What to produce: Your task is to gather the lines below that hold the string "question".

Before-and-after change data:
┏━━

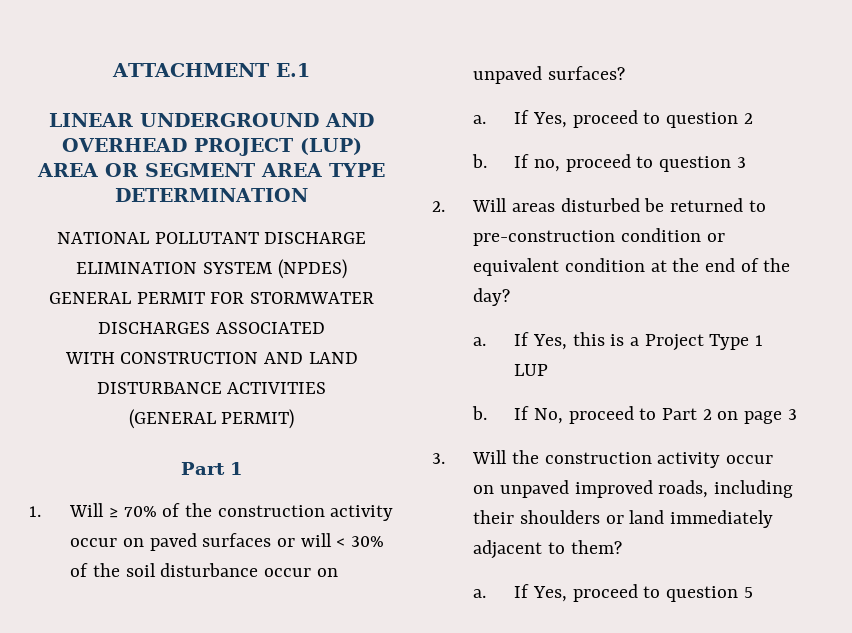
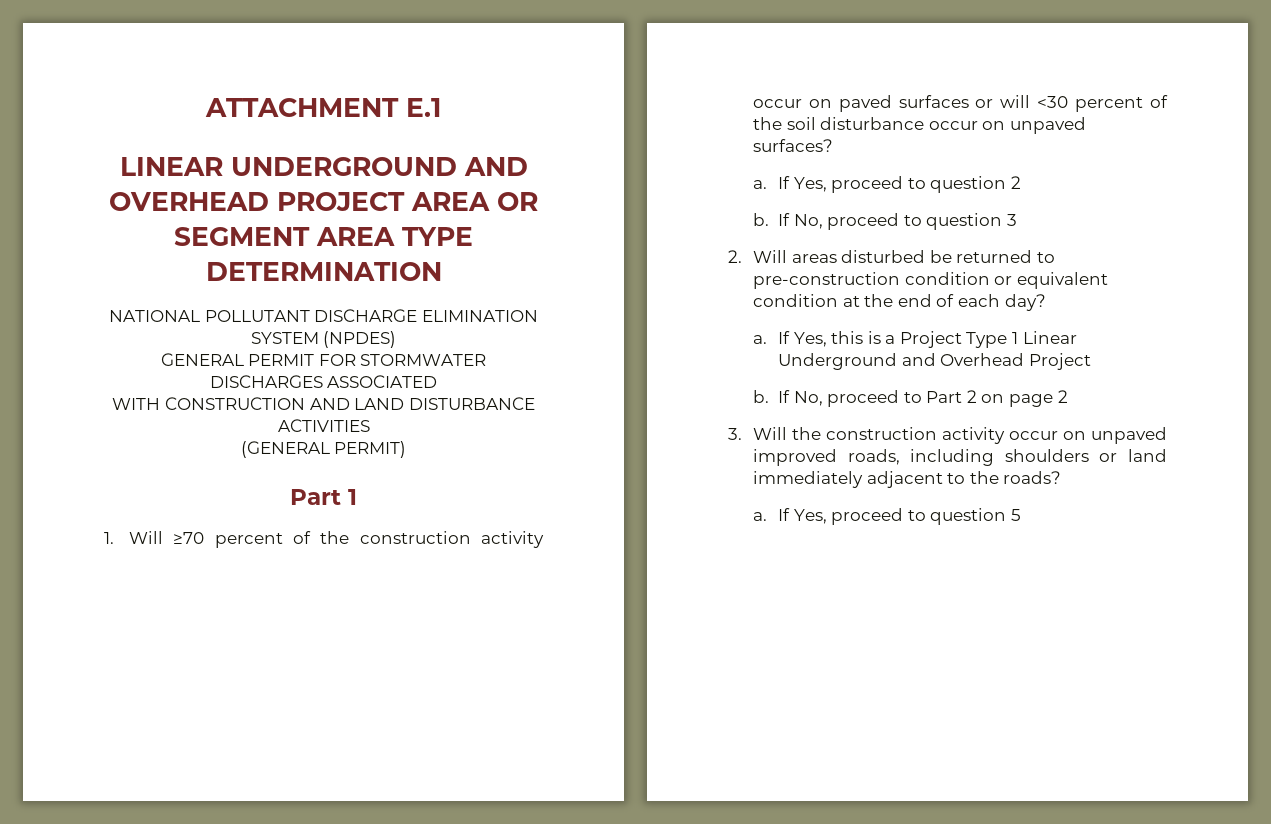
- LINEAR UNDERGROUND AND OVERHEAD PROJECT (LUP) AREA OR SEGMENT AREA TYPE DETERMINATION
+ LINEAR UNDERGROUND AND OVERHEAD PROJECT AREA OR SEGMENT AREA TYPE DETERMINATION
- 1. Will ≥ 70% of the construction activity occur on paved surfaces or will < 30% of the soil disturbance occur on unpaved surfaces?
+ 1. Will ≥70 percent of the construction activity occur on paved surfaces or will <30 percent of the soil disturbance occur on unpaved surfaces?
- If no, proceed to question 3
+ If No, proceed to question 3
- 2. Will areas disturbed be returned to pre-construction condition or equivalent condition at the end of the day?
+ 2. Will areas disturbed be returned to pre-construction condition or equivalent condition at the end of each day?
- If Yes, this is a Project Type 1 LUP
+ If Yes, this is a Project Type 1 Linear Underground and Overhead Project
- If No, proceed to Part 2 on page 3
+ If No, proceed to Part 2 on page 2
- 3. Will the construction activity occur on unpaved improved roads, including their shoulders or land immediately adjacent to them?
+ 3. Will the construction activity occur on unpaved improved roads, including shoulders or land immediately adjacent to the roads?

┗━━

Written answer:
- If no, proceed to question 3
+ If No, proceed to question 3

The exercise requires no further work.